As Silver wrote this weekend in a sub-post entitled, “Are Polls Underestimating Obama’s Hispanic Vote?”

“In the past couple of elections, polls have underestimated Democrats’ standing in states with heavy Hispanic populations. (The two senate races that the FiveThirtyEight forecast called incorrectly in 2010 — Nevada and Colorado — are both states with a healthy number of Hispanic voters.)

This may be because many polling firms that conduct interviews only in English miss some Hispanic voters who are more comfortable speaking Spanish. According to Matt Barreto of the polling firm Latino Decisions, which conducts bilingual interviews, primarily Spanish-speaking Hispanic voters are more likely to vote Democratic than those who have more English fluency.

Polling firms such as Latino Decisions that have conducted interviews in Spanish have shown Mr. Obama with a larger advantage among Hispanic voters than those which interview in English only. The most recent Latino Decisions poll, for example, had Mr. Obama ahead 72-20 among Hispanic voters. This poll is not an outlier; other polling firms that have conducted Spanish-language interviews have found similar results.

The countervailing factor is that Hispanics who speak mostly Spanish are unlikely to be registered or likely to vote. Still, this factor could make some difference in states with heavy Hispanic populations, like Arizona.”

As Latino Decisions has highlighted in regards to Latino voter polling methodology, the national exit polls typically rely on small sample sizes of Latino voters to draw conclusions; decide where to poll based on the percentage of the overall electorate that lives in rural, suburban and urban communities—without regard for the fact that the Latino electorate is concentrated in more urban locations; and often fail to reach Spanish-dominant voters.  Many other pre-election polls have similar flaws, which lead to skewed results in states with large numbers of Latinos.

Silver goes on to run “an alternate version of the FiveThirtyEight simulation in which I assumed that Mr.
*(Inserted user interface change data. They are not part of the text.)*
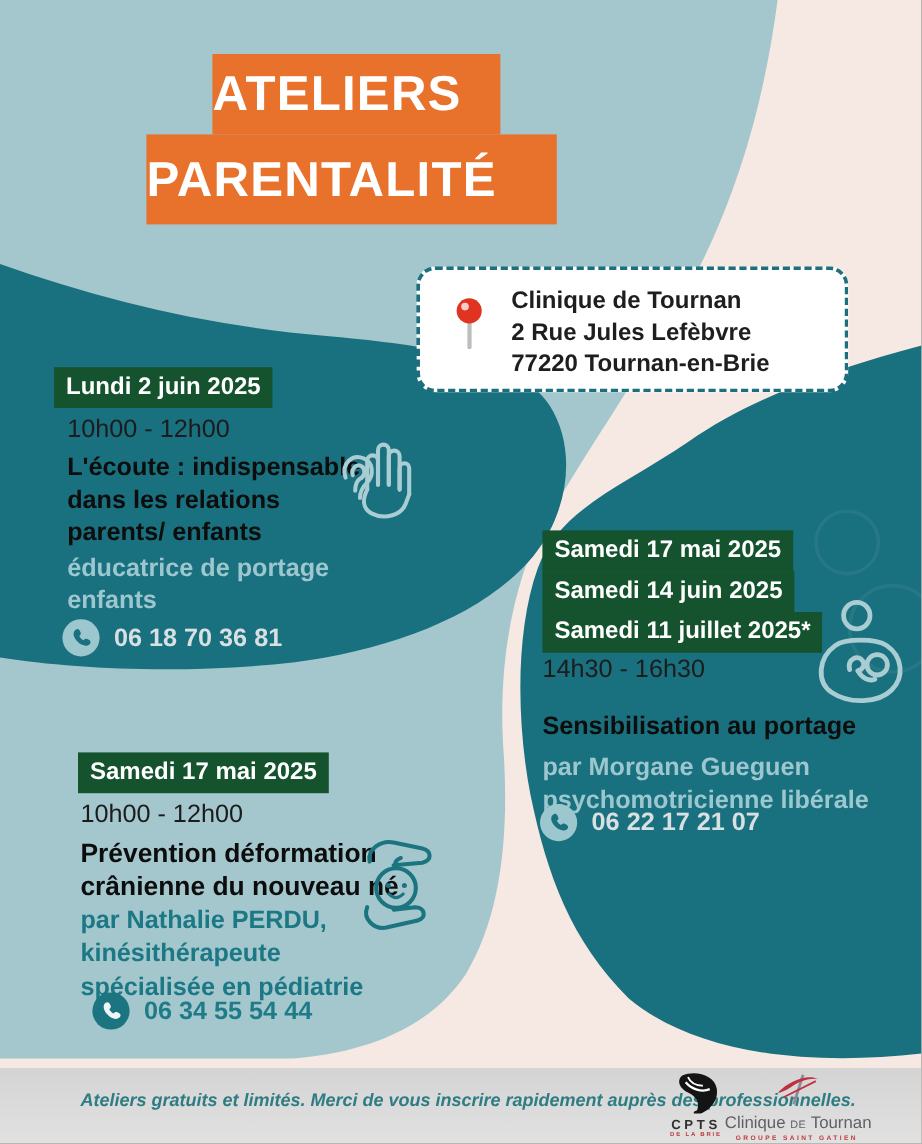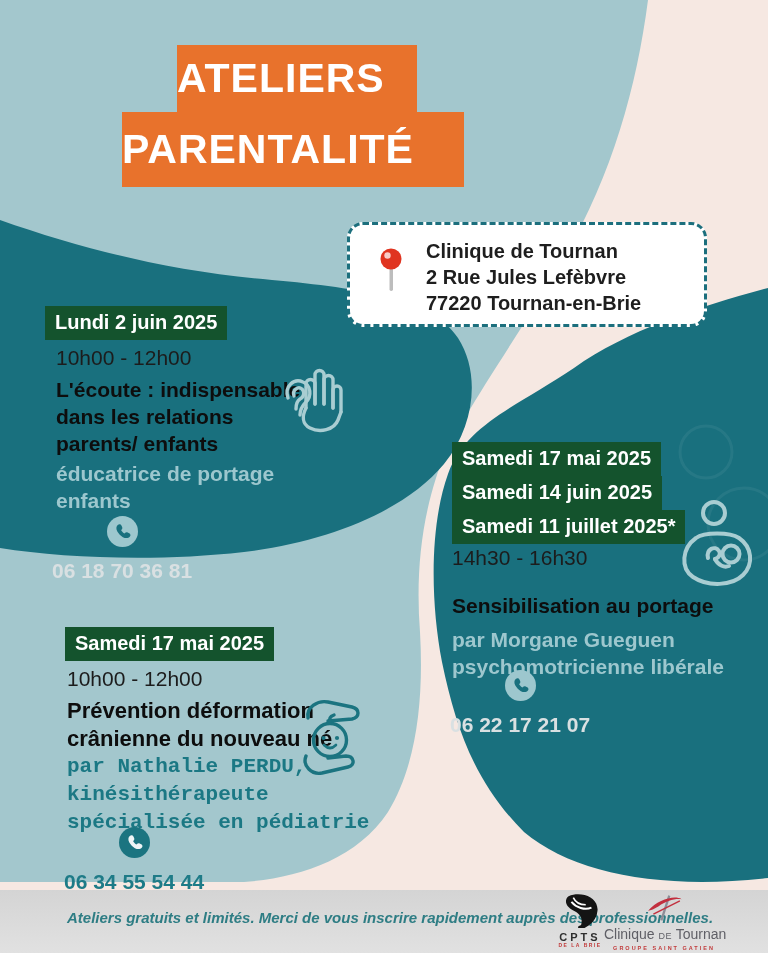"06 18 70 36 81" .phone-row { flex-direction: column -> none }
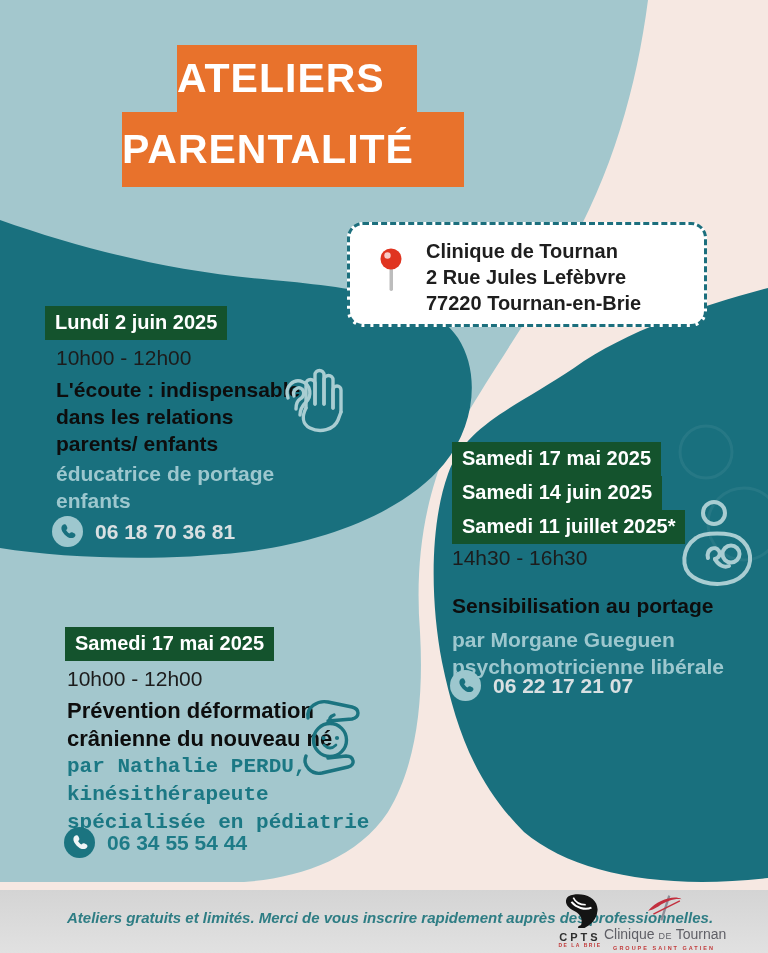"par Nathalie PERDU," .presenter-teal { font-family: Liberation Mono, monospace -> none }
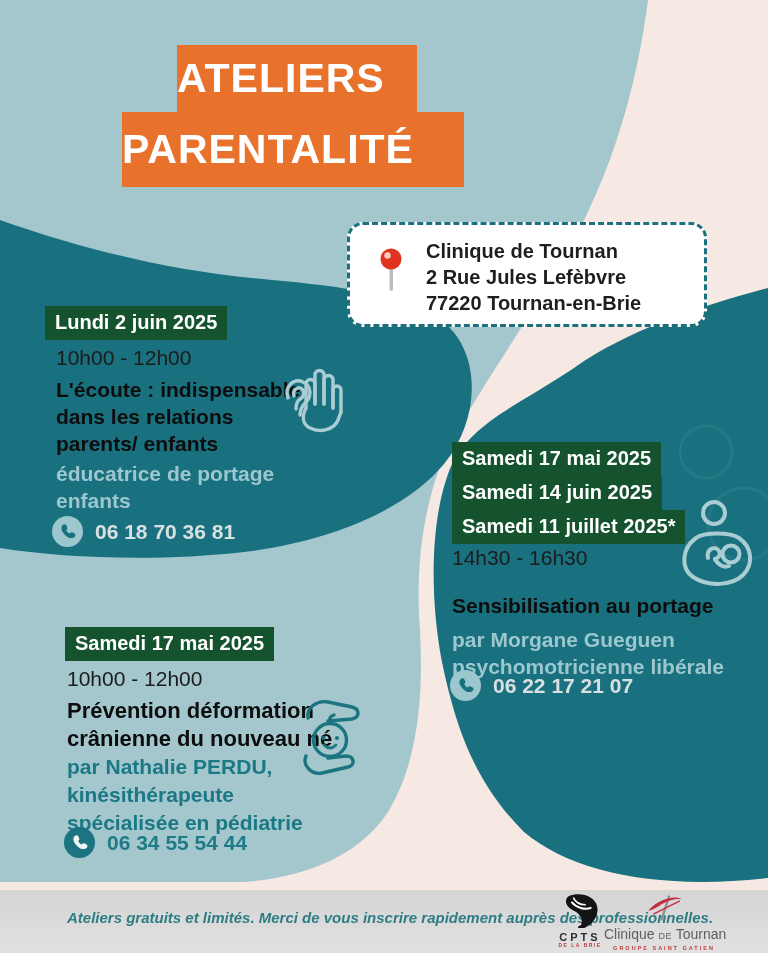"06 34 55 54 44" div.phone-row { left: 64px -> 77px }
Obama would in fact win Hispanic voters by 50 percentage points, his edge in the Latino Decisions poll, as opposed to the roughly 35-point margin he’s had on average in polls that were conducted in English only.”  The results show that Obama’s “chances of winning the Electoral College rose to 69 percent from 63 percent” in Silver’s projections with this adjustment to the Latino voter margin.  The state-by-state swings are also instructive, even in a state like Virginia that is not traditionally thought of as a Latino battleground: Silver writes, “It even helped him slightly in Virginia, where about 5 percent of voters identified as Hispanic in 2008 exit polls.”

On the topic of Virginia’s closely contested races and Latino voters, from 12 PM – 1:30 PM Eastern, local and national political analysts and Latino leaders will discuss the politics of immigration and the Latino vote in Virginia in a live-streamed event held in the Student Union Room 3A at George Mason University.  At this event, co-sponsored by the Department of Public and International Affairs and the Middle East Studies Program, GMU associate professor Michael McDonald will release fresh polling of Latino voters in Virginia and a diverse panel of experts will analyze the findings and assess the way the presidential, Senate, and House candidates have handled the issue during their campaigns.